------ Data to use ------

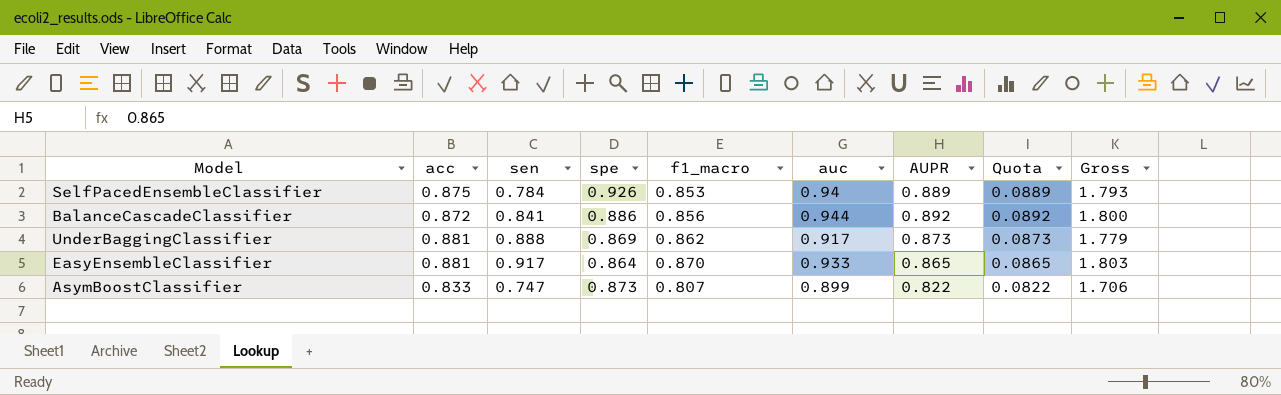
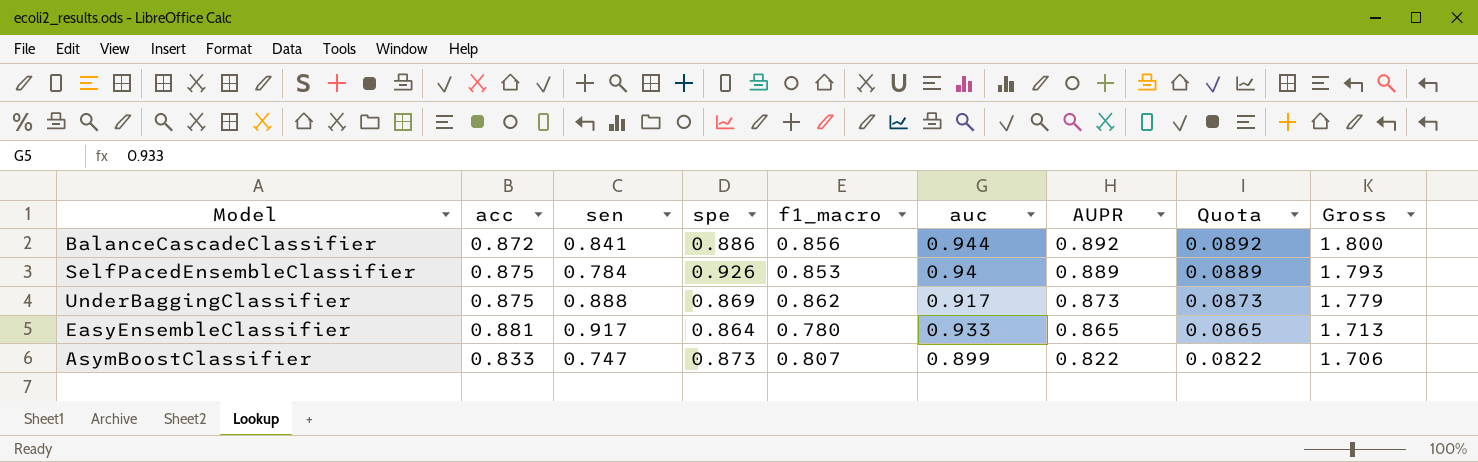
row order: none -> AUPR descending
UnderBaggingClassifier | acc: 0.881 -> 0.875
EasyEnsembleClassifier | f1_macro: 0.870 -> 0.780
EasyEnsembleClassifier | Gross: 1.803 -> 1.713

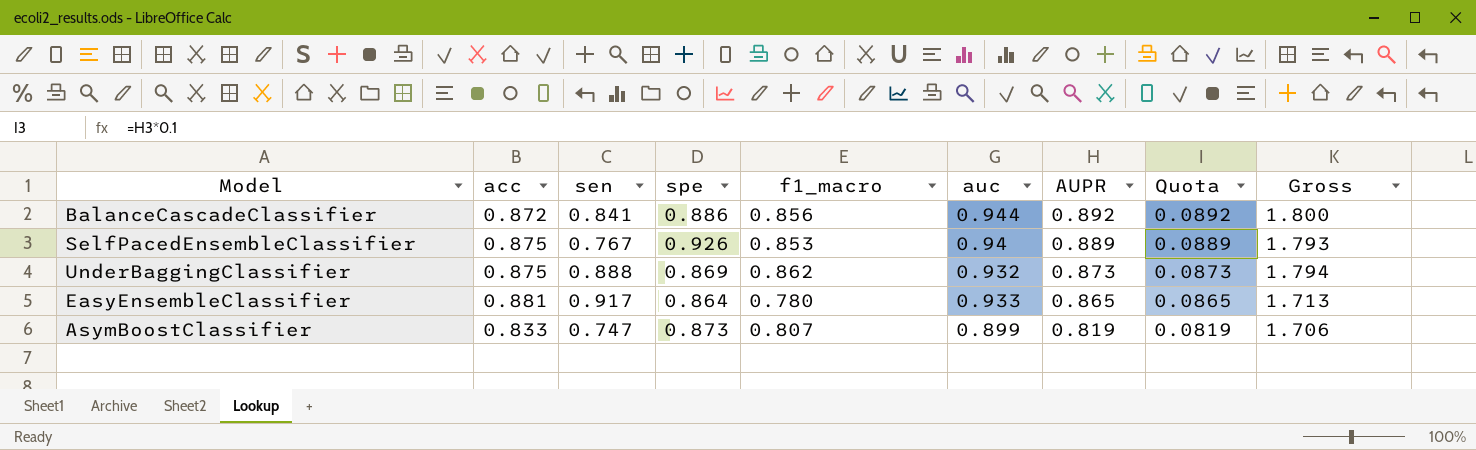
SelfPacedEnsembleClassifier | sen: 0.784 -> 0.767
UnderBaggingClassifier | auc: 0.917 -> 0.932
UnderBaggingClassifier | Gross: 1.779 -> 1.794
AsymBoostClassifier | AUPR: 0.822 -> 0.819
AsymBoostClassifier | Quota: 0.0822 -> 0.0819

------

Reproduce all of the data exactly; the pictures do not belong in the copy.

row order: none -> AUPR descending
UnderBaggingClassifier | acc: 0.881 -> 0.875
EasyEnsembleClassifier | f1_macro: 0.870 -> 0.780
EasyEnsembleClassifier | Gross: 1.803 -> 1.713

SelfPacedEnsembleClassifier | sen: 0.784 -> 0.767
UnderBaggingClassifier | auc: 0.917 -> 0.932
UnderBaggingClassifier | Gross: 1.779 -> 1.794
AsymBoostClassifier | AUPR: 0.822 -> 0.819
AsymBoostClassifier | Quota: 0.0822 -> 0.0819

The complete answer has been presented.